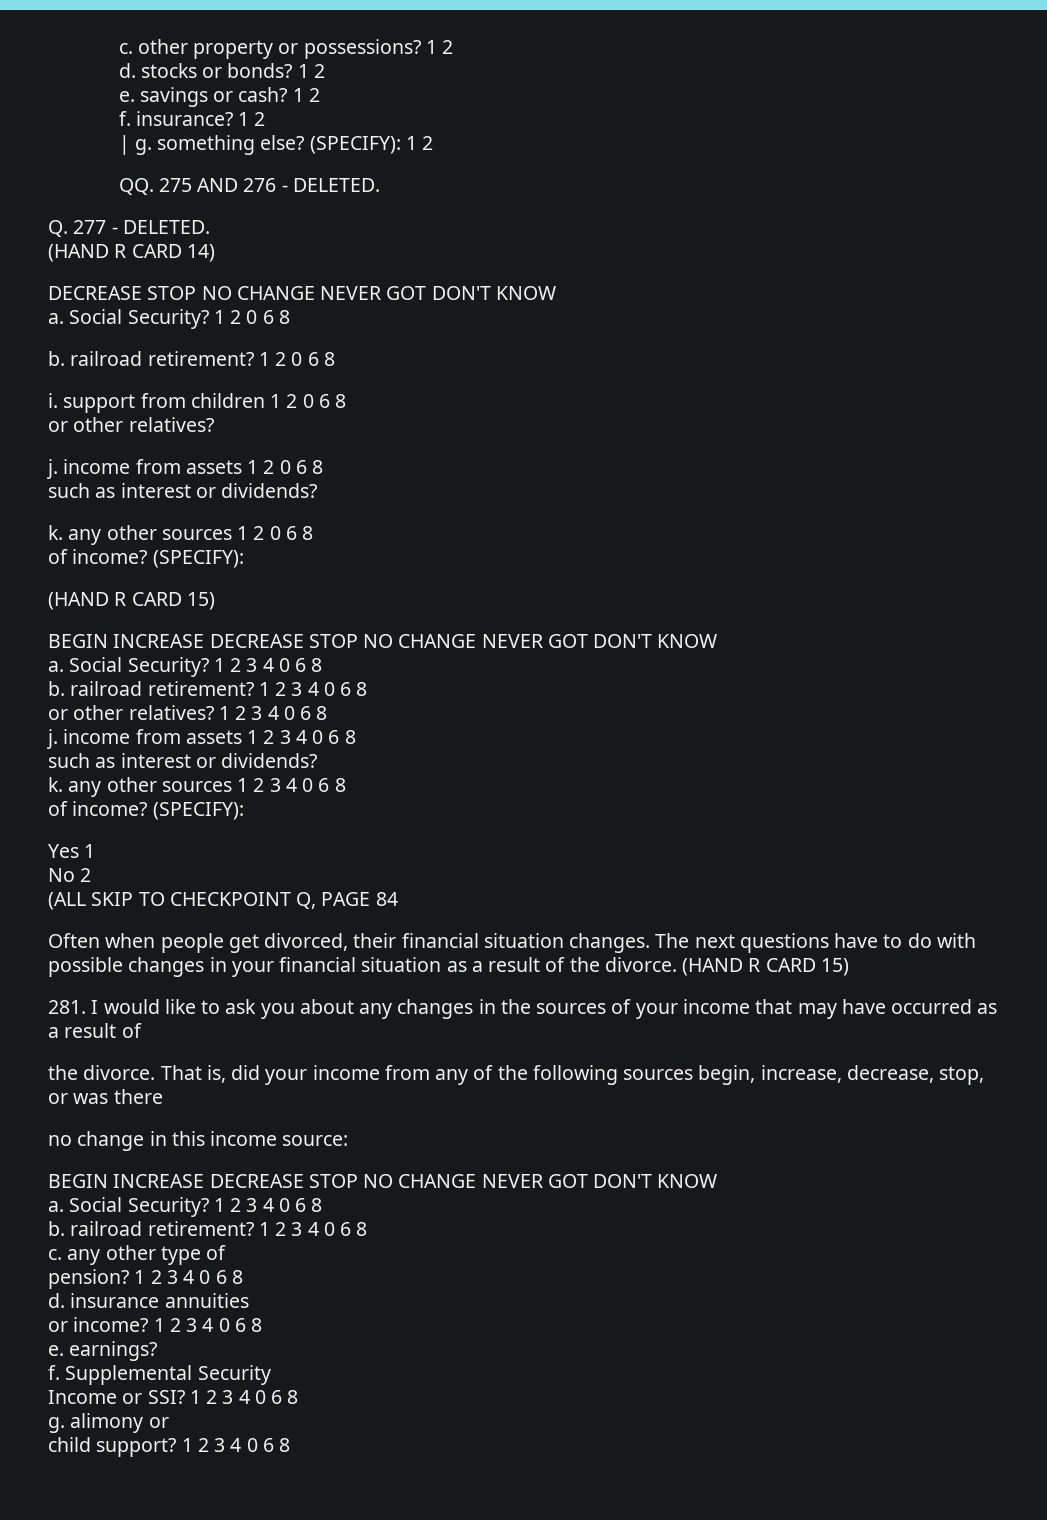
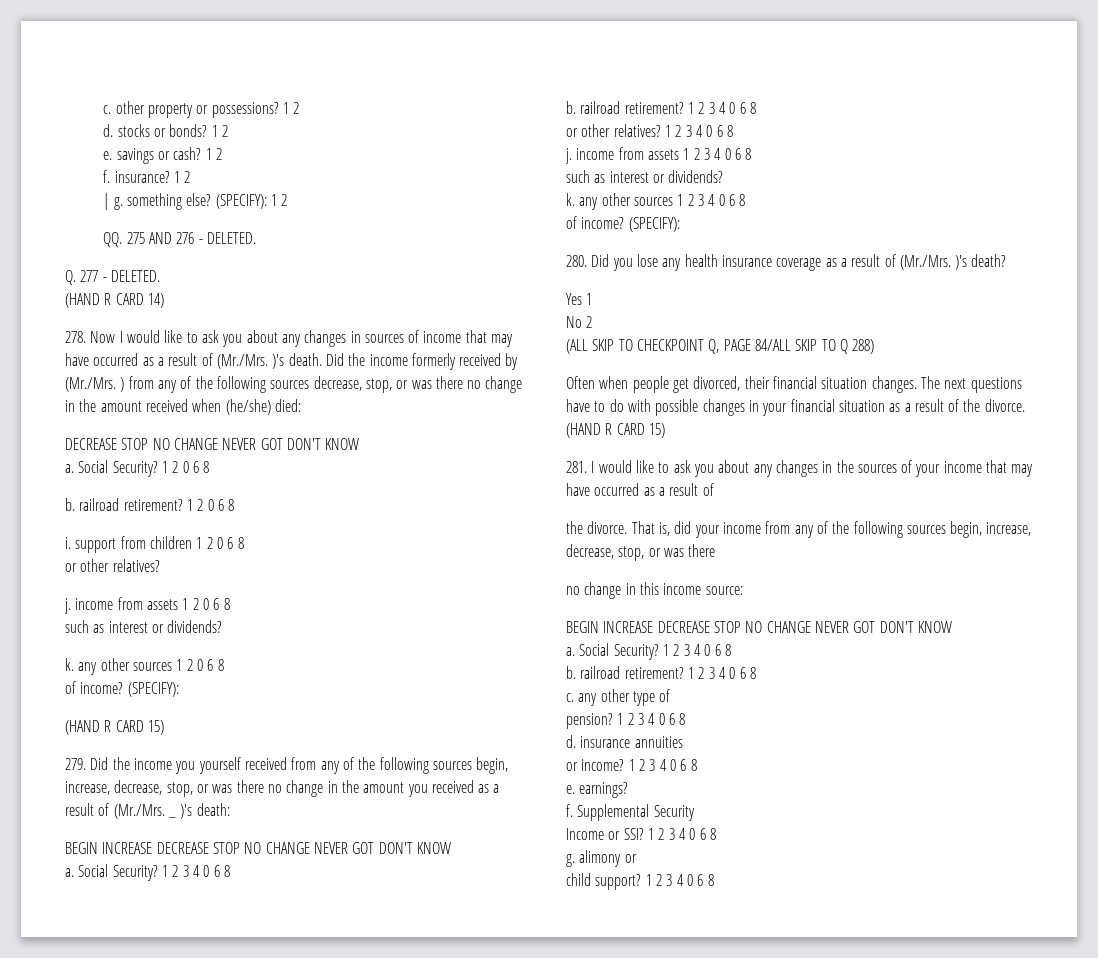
+ 278. Now I would like to ask you about any changes in sources of income that may have occurred as a result of (Mr./Mrs. )'s death. Did the income formerly received by (Mr./Mrs. ) from any of the following sources decrease, stop, or was there no change in the amount received when (he/she) died:
+ 279. Did the income you yourself received from any of the following sources begin, increase, decrease, stop, or was there no change in the amount you received as a result of (Mr./Mrs. _ )'s death:
+ 280. Did you lose any health insurance coverage as a result of (Mr./Mrs. )'s death?
- (ALL SKIP TO CHECKPOINT Q, PAGE 84
+ (ALL SKIP TO CHECKPOINT Q, PAGE 84/ALL SKIP TO Q 288)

★ ★ ★

Among the lines above, find those with the word "decrease" and list them.

+ 278. Now I would like to ask you about any changes in sources of income that may have occurred as a result of (Mr./Mrs. )'s death. Did the income formerly received by (Mr./Mrs. ) from any of the following sources decrease, stop, or was there no change in the amount received when (he/she) died:
+ 279. Did the income you yourself received from any of the following sources begin, increase, decrease, stop, or was there no change in the amount you received as a result of (Mr./Mrs. _ )'s death:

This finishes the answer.